With a wave of her hand, she reinstated the encrypted link to Haig. ‘Karris?’ she asked.
‘Good morning,’ he replied almost immediately, sounding even more exhausted.
‘Anything happen overnight?’
Another bout of holos appeared on her screen. ‘Iyadi sent a few doppelgängers out of the front door overnight to try and throw off any surveillance. They’re all still milling about the city. I tasked a couple of slaved subdrones to watch them anyway, but we were able to rule them out pretty quickly.’
‘He’s suspicious,’ Lyra said, swallowing the cleanser gum.
‘True, but that doesn’t mean he knows anything. Anyway look, I need to sleep. Have you got this?’

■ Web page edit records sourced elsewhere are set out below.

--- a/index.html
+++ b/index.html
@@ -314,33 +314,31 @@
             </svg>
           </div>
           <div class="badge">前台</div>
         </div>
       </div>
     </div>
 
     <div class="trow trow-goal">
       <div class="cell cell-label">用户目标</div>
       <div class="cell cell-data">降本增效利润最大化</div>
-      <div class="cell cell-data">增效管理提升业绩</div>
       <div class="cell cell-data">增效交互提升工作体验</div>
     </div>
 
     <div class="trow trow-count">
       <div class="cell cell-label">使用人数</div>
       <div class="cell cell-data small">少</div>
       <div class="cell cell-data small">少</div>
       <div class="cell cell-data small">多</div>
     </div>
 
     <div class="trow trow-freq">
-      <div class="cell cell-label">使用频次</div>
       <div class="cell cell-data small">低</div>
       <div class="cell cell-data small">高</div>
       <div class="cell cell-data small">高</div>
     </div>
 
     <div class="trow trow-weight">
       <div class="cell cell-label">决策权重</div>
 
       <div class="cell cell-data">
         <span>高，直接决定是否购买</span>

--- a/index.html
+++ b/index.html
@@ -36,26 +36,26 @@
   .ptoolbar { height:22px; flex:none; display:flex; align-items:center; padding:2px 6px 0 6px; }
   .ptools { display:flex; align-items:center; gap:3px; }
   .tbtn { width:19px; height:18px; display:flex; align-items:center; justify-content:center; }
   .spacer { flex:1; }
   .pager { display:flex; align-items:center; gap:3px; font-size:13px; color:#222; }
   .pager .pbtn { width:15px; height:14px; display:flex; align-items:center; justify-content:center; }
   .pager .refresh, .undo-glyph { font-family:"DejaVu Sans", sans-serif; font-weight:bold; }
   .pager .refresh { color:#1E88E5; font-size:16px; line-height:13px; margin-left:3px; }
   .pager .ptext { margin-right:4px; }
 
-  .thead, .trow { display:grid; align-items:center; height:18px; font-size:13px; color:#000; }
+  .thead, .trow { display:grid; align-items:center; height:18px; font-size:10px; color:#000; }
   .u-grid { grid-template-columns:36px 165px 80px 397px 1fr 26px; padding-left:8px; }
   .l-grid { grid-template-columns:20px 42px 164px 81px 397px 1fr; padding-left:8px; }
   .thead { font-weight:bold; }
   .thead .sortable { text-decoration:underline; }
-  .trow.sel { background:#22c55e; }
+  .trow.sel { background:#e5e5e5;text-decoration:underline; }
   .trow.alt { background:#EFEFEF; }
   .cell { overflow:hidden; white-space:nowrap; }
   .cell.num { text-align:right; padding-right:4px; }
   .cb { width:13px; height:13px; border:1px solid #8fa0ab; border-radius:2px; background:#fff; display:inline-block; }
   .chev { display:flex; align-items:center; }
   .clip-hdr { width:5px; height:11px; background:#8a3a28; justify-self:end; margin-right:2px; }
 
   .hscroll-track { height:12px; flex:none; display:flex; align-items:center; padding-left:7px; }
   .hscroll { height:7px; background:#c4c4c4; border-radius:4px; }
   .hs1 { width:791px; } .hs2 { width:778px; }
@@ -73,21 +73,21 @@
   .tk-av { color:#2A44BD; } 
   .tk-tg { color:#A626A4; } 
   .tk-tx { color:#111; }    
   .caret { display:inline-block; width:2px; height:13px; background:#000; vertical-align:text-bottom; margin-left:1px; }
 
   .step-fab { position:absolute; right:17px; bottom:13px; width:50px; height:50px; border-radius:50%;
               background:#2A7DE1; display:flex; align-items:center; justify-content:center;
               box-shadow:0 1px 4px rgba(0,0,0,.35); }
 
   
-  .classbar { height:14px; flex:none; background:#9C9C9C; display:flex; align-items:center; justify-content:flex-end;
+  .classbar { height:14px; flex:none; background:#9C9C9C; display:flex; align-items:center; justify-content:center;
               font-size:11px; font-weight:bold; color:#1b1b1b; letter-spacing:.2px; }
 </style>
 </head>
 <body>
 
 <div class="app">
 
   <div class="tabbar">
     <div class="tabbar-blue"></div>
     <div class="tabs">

Lyra briefly cast an eye over the overnight intelligence from the VI. ‘Yes,’ she said, satisfied that there was nothing else save the multiple doppelgängers. ‘I can take it from here.’ Her screen was populated with the drone’s daily command list as Haig logged off, and then he was gone.
She watched the city for an hour through the enhanced optics of the drone, compiling information for her monthly report as the sun steadily climbed into the sky. It was more of a formality than anything else. Since she communicated with Haig almost every day, his own reports contained all of the pertinent information she was able to distil.
After a while, she opened the module’s food locker, took out a few ration packs and chewed on one of the pink, foamy bars. She played around with the drone’s optics, cycling through the visible and non-visible spectrum, but the deadzone prevailed each time. Mild LRIS also bounced off the deadzone harmlessly and continued to do so even when she dialled it up. They would need naval-grade hardware to crack it. Though she would never admit it, it was galling to be outsmarted by a kaygryn.
She spent another few hours reviewing intelligence with the assistance of the module’s on-board VI while the sun continued its punishing climb, cooking Vos’Shan with its powerful rays. The location of the Bayscillic Ocean just to the south of Anternis made the air incredibly humid, and she knew that outside the module, daily temperatures could easily reach forty degrees Celsius. Once she began to sweat, she purged the atmosphere and activated the climate control scrubbers, refreshing and cooling the station’s interior, then activated a video feed and set it to record.
‘Special Agent Lyra Staerck, UNIS serial number 983082-16 Omega. Mission Station designate Vos’Shan One, Uvolon, Upper Vadian Spiral.’ She paused to let her IHD add its own unique time and location stamp to the triple-encrypted transmission and then resumed with well-rehearsed words. ‘I am still observing Commander Iyadi and the other identified kaygryn of interest. The situation remains unexplained. Irregular kaygryn troops have been growing in numbers for the last ninety days, though to what end remains unclear. Drone scans have now counted ten thousand, most concentrated in a camp three kilometres north of the Tiberean Mountains.